Nove entre dez mães sofrem com sentimentos de culpa. As razões podem ser das mais diversas possíveis, desde coisas banais até coisas mais sérias.  Certo é que até as mais bem resolvidas não escapam de uma certa culpa em algum momento.

Nós queremos o melhor para nossos filhos e estamos constantemente nos cobrando para acertar tudo na arte de criar um adulto feliz e saudável. Claro, que uma dose moderada de autocrítica é importante. A culpa tem seu lado saudável, pois é o sinal de que existe preocupação com o outro e com o que seu comportamento causa nas outras pessoas. Ou seja, a culpa faz parte da vida de quem zela pelos filhos. Uma atitude saudável, portanto, é usar o sentimento como um instrumento diário de aperfeiçoamento da vida em família. Ao menor sinal de culpa, pare, avalie a situação e deixe o instinto agir.

Porém, quando existe um exagero ou quando a mãe não consegue liberar-se da culpa nunca, devemos parar e refletir.  A pergunta chave que você deve fazer para você mesma é: Isso realmente vai afetar o desenvolvimento dos meus filhos?

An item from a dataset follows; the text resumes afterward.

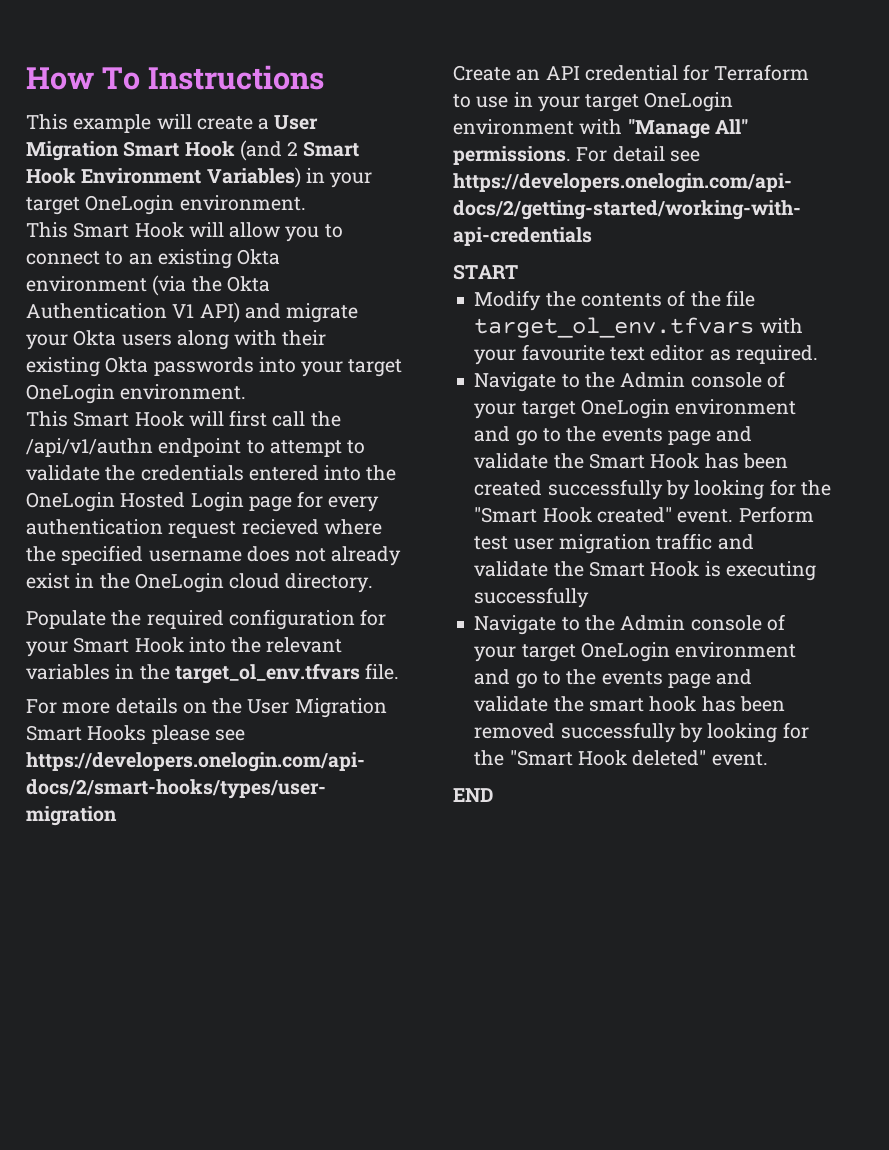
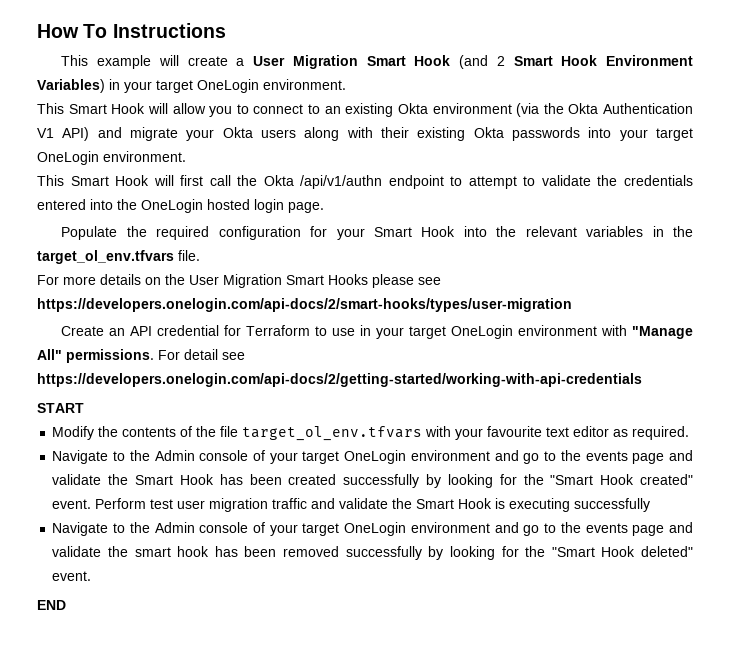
- This Smart Hook will first call the /api/v1/authn endpoint to attempt to validate the credentials entered into the OneLogin Hosted Login page for every authentication request recieved where the specified username does not already exist in the OneLogin cloud directory.
+ This Smart Hook will first call the Okta /api/v1/authn endpoint to attempt to validate the credentials entered into the OneLogin hosted login page.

Está claro que, na maioria dos casos, a culpa é parte de uma armadilha que criamos para nós mesmos. O sentimento de culpa das mães muitas vezes reflete a fantasia onipotente de que deveriam fazer tudo no mais alto nível de perfeição. Existe uma grande tendência das mães conviverem em grupos e caírem na tentação de fazer comparações com outras mães e crianças. Acontece que as mães não são seres ideais, mas reais. A raiva ou até mesmo a culpa fazem parte da constituição emocional de todo o ser humano. É importante permitir identificá-las, senti-las ao invés de negá-las e julgá-las. Aprender a ser menos severa consigo mesma e assumir uma atitude mais natural frente às situações de conflito. Ao permitir-se ser uma “pessoa real” e que sente sentimentos contrastantes estará sendo mais espontânea e, portanto, colaborando para a educação da criança. Lembrar que no vasto campo das emoções não existe sentir certo ou sentir errado, mas apenas o sentir!